Running wire for a car audio or home entertainment system can get confusing. It is important to keep in mind some wiring basics when starting a rewiring project. The two most common types of wiring are series wiring and parallel wiring. Each has its own best use, so shoppers should know the ins and outs of both types in order to make the correct decisions when choosing the right wiring solution. This is especially important when wiring for a speaker system in a car where the process may involve removing many panels and working in small places. Deciding on the wiring system before beginning the project can save the buyer time and trouble.

When searching for wiring, buyers should research available options before making a purchase and learn about the different gauges of wiring, because each component might require a different gauge.

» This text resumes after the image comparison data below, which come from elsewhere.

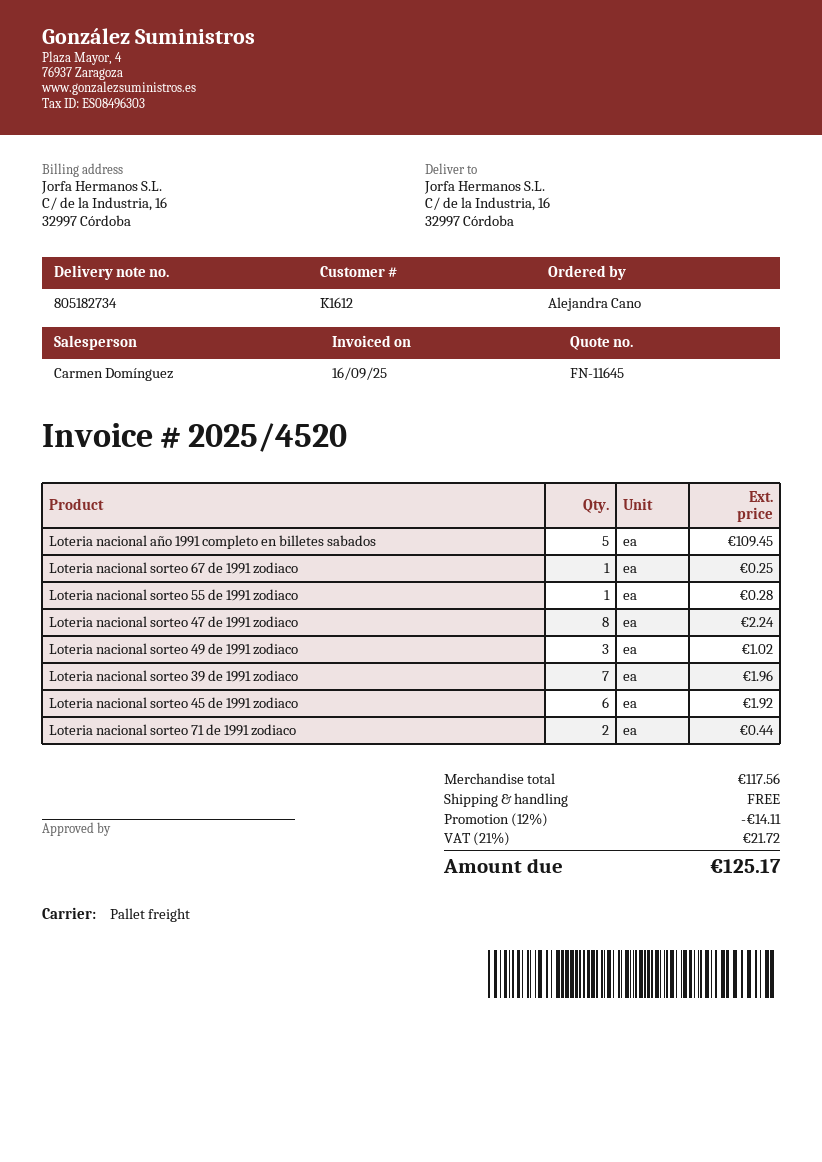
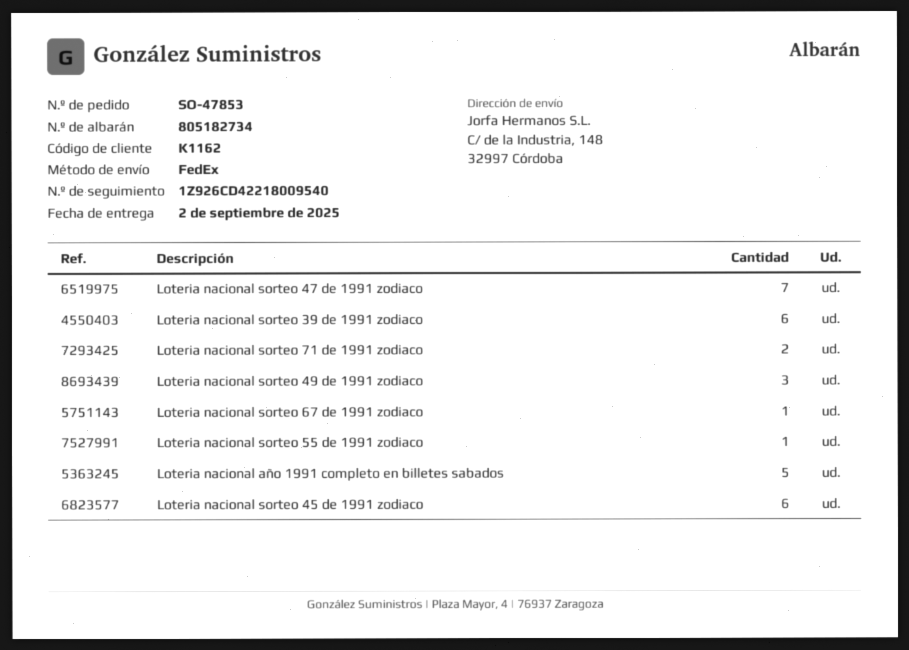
customer number: K1612 -> K1162
shipping method: pallet freight -> FedEx
ship to: C/ de la Industria, 16, 32997 Córdoba -> C/ de la Industria, 148, 32997 Córdoba
Loteria nacional sorteo 47 de 1991 zodiaco: 8 -> 7
Loteria nacional sorteo 39 de 1991 zodiaco: 7 -> 6

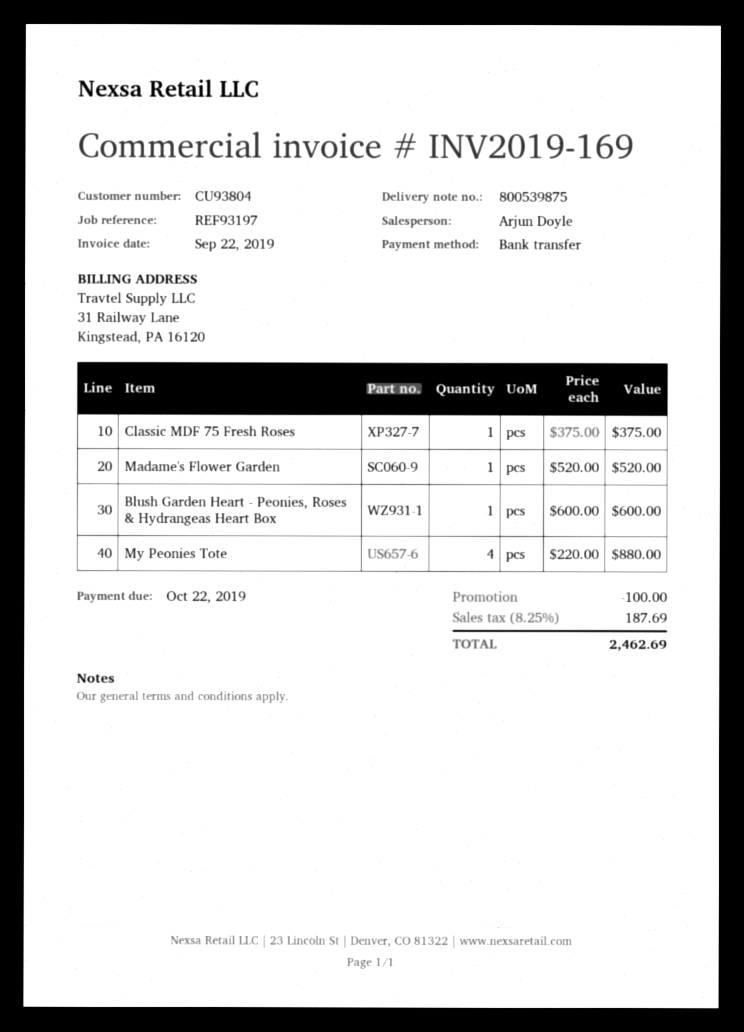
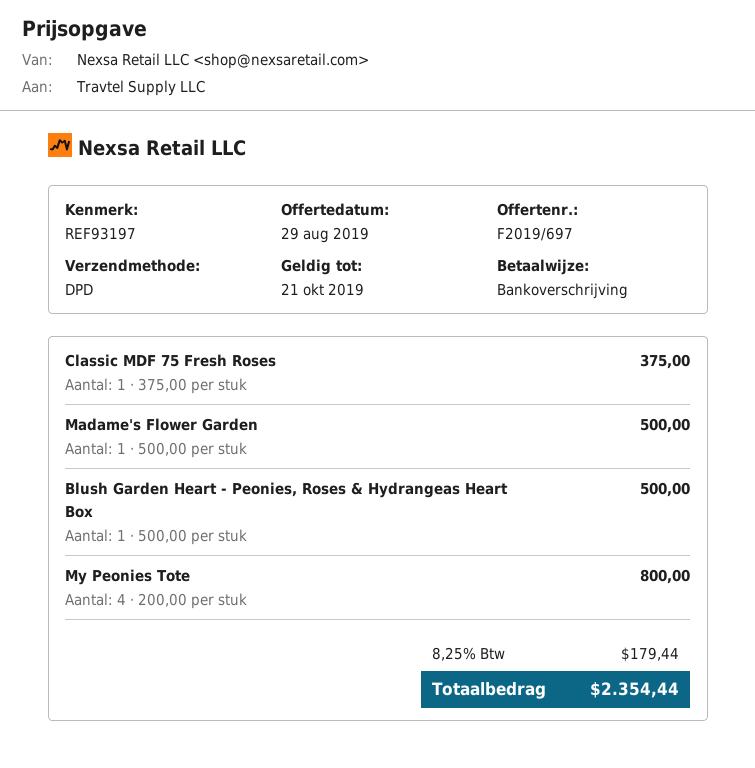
Madame's Flower Garden: 1 x 520.00 = 520.00 -> 1 x 500.00 = 500.00
Blush Garden Heart - Peonies, Roses & Hydrangeas Heart Box: 1 x 600.00 = 600.00 -> 1 x 500.00 = 500.00
My Peonies Tote: 4 x 220.00 = 880.00 -> 4 x 200.00 = 800.00
discount: 100.00 -> none
tax: 8.25% = 187.69 -> 8.25% = 179.44
total: 2462.69 -> 2354.44

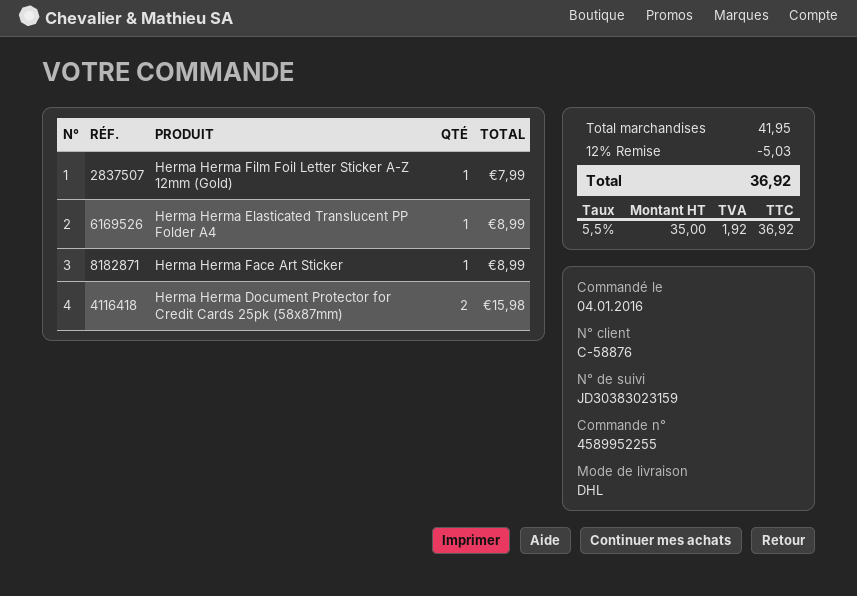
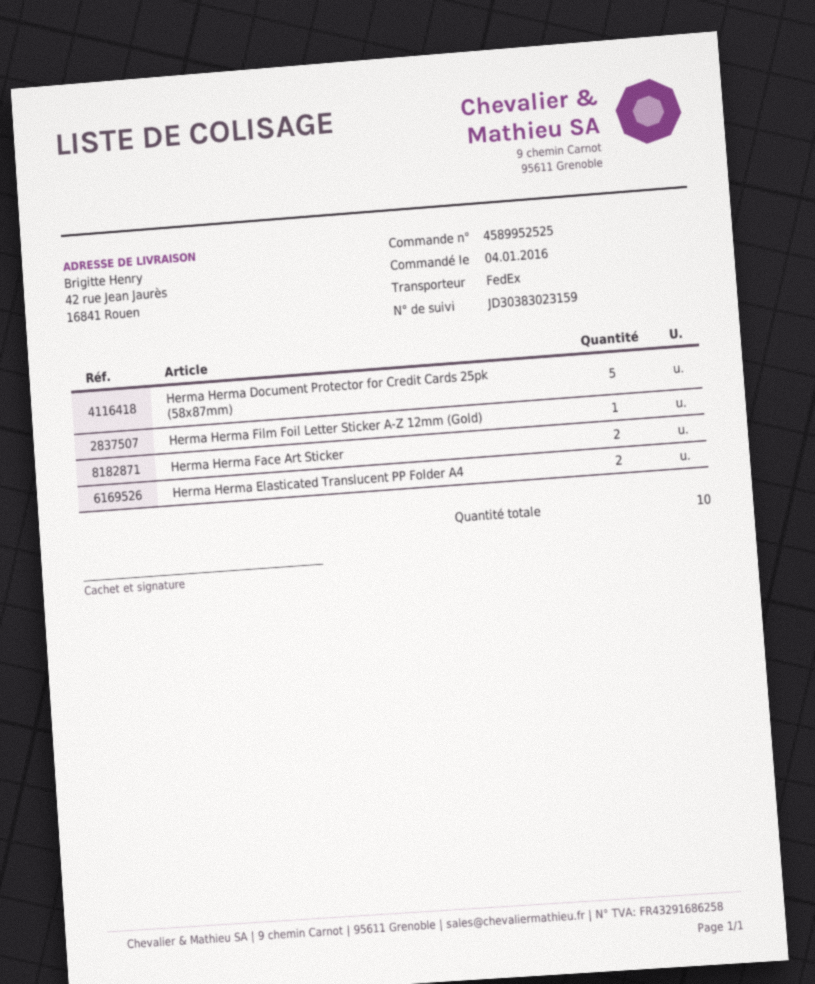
order number: 4589952255 -> 4589952525
shipping method: DHL -> FedEx
Herma Herma Elasticated Translucent PP Folder A4: 1 -> 2
Herma Herma Face Art Sticker: 1 -> 2
Herma Herma Document Protector for Credit Cards 25pk (58x87mm): 2 -> 5

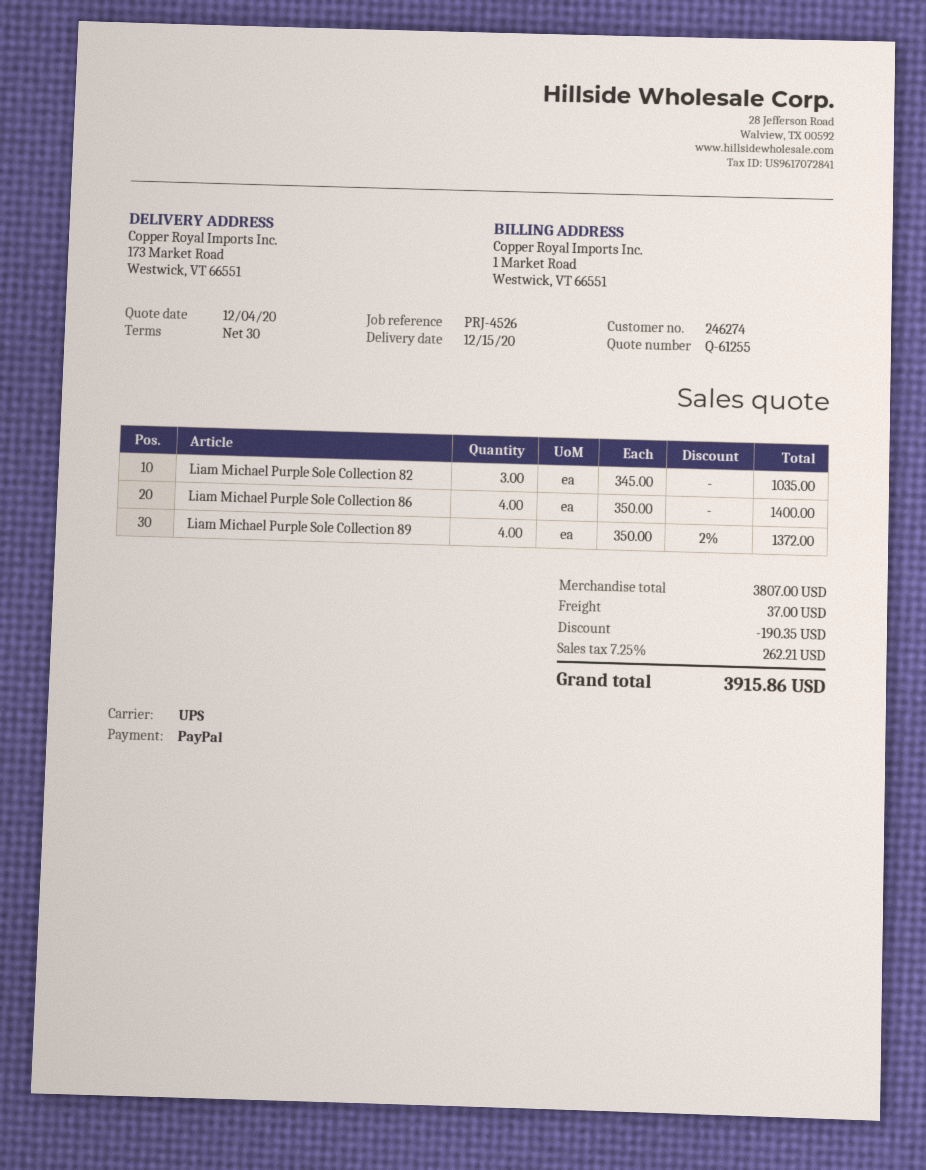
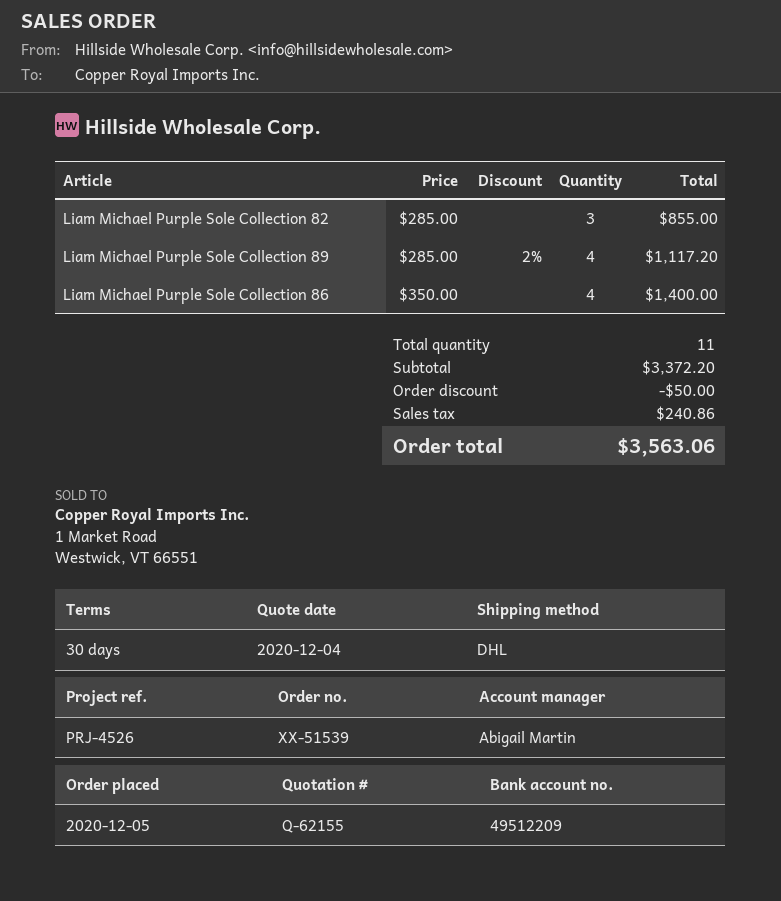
quote number: Q-61255 -> Q-62155
shipping method: UPS -> DHL
Liam Michael Purple Sole Collection 82: 3 x 345.00 = 1035.00 -> 3 x 285.00 = 855.00
Liam Michael Purple Sole Collection 89: 4 x 350.00 - 2% = 1372.00 -> 4 x 285.00 - 2% = 1117.20
subtotal: 3807.00 -> 3372.20
discount: 190.35 -> 50.00
shipping: 37.00 -> none
tax: 262.21 -> 240.86
total: 3915.86 -> 3563.06

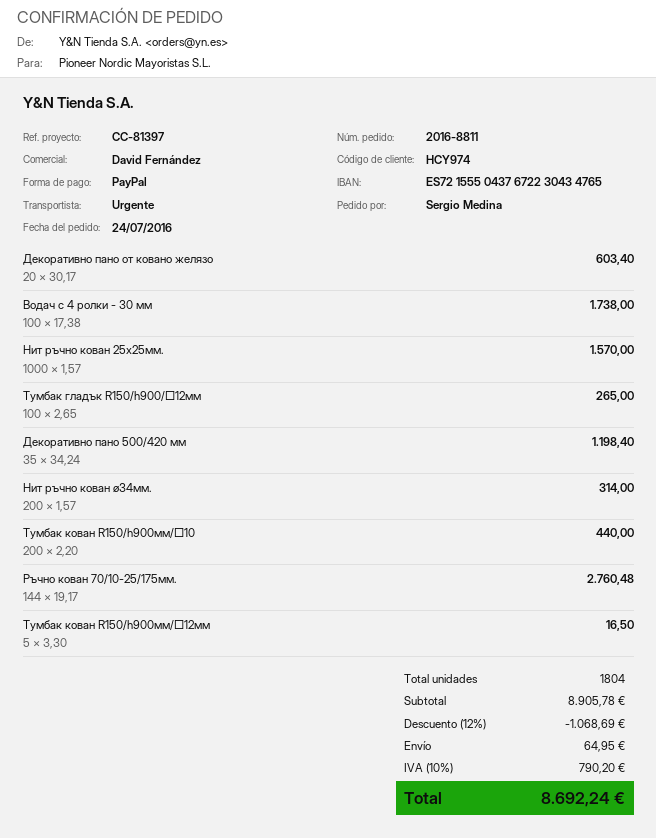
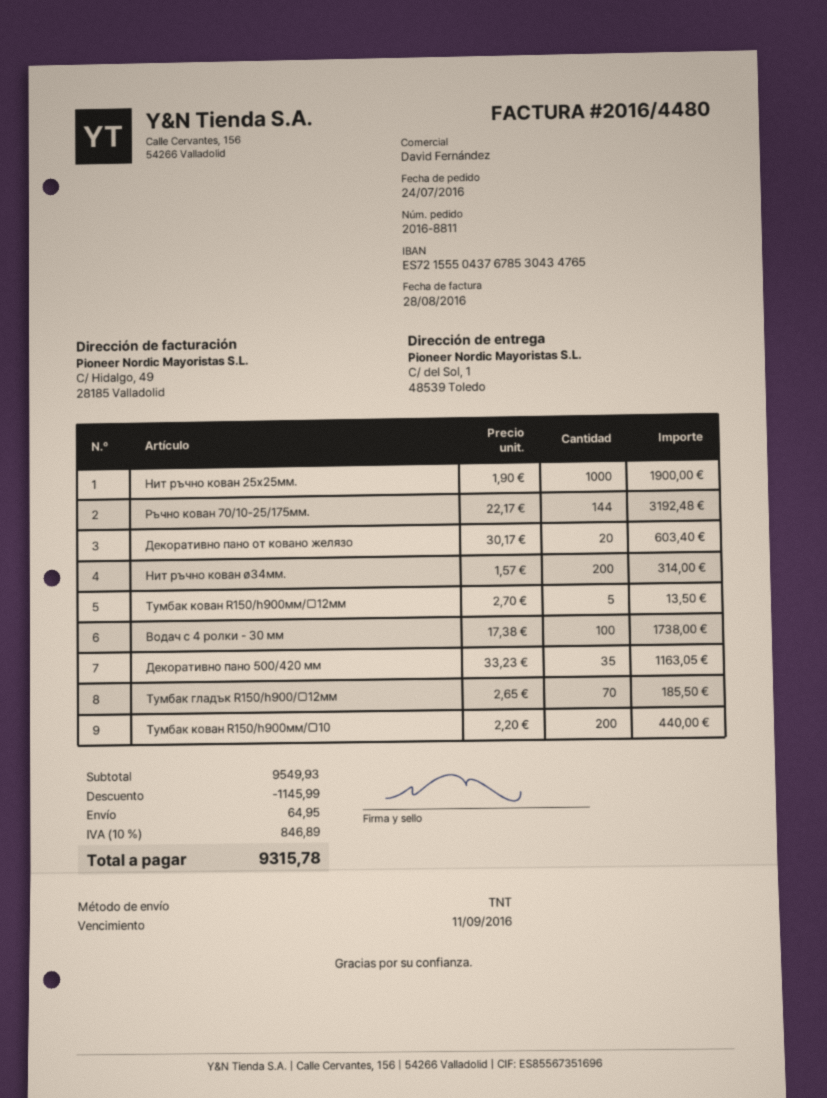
bank account: ES7215550437672230434765 -> ES7215550437678530434765
shipping method: express -> TNT
Нит ръчно кован 25x25мм.: 1000 x 1.57 = 1570.00 -> 1000 x 1.90 = 1900.00
Тумбак гладък R150/h900/□12мм: 100 x 2.65 = 265.00 -> 70 x 2.65 = 185.50
Декоративно пано 500/420 мм: 35 x 34.24 = 1198.40 -> 35 x 33.23 = 1163.05
Ръчно кован 70/10-25/175мм.: 144 x 19.17 = 2760.48 -> 144 x 22.17 = 3192.48
Тумбак кован R150/h900мм/□12мм: 5 x 3.30 = 16.50 -> 5 x 2.70 = 13.50
subtotal: 8905.78 -> 9549.93
discount: 1068.69 -> 1145.99
tax: 10% = 790.20 -> 10% = 846.89
total: 8692.24 -> 9315.78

It is also important to know which situations are best for series or parallel wiring.
 

History of Wiring

The earliest form of speaker wire used was stranded copper wiring insulated by cloth tape, rubber, or wax paper. This type of wiring was fine for home applications. However, for mobile applications, lamp cord twisted in pairs was used. The ends of the cables were soldered to hold them in place. The 1920s and 1930s saw the introduction of 0.25-inch tip-sleeve jacks as a more convenient type of termination than soldering. More modern speaker wire, commonly known as zip cord, is still made from copper, just like older wire.
 

Understand Series and Parallel Wiring

Choosing the correct method of wiring and using the right stereo wire for the task at hand leads to a more effective outcome. In this case, it results in better sound quality from the vehicle audio system. When deciding on whether to use series or parallel wiring, keep the following things in mind, and when it comes to wiring, make sure to consider resistance first and foremost. The greater the load placed upon a speaker system, the more power is required to make it function properly.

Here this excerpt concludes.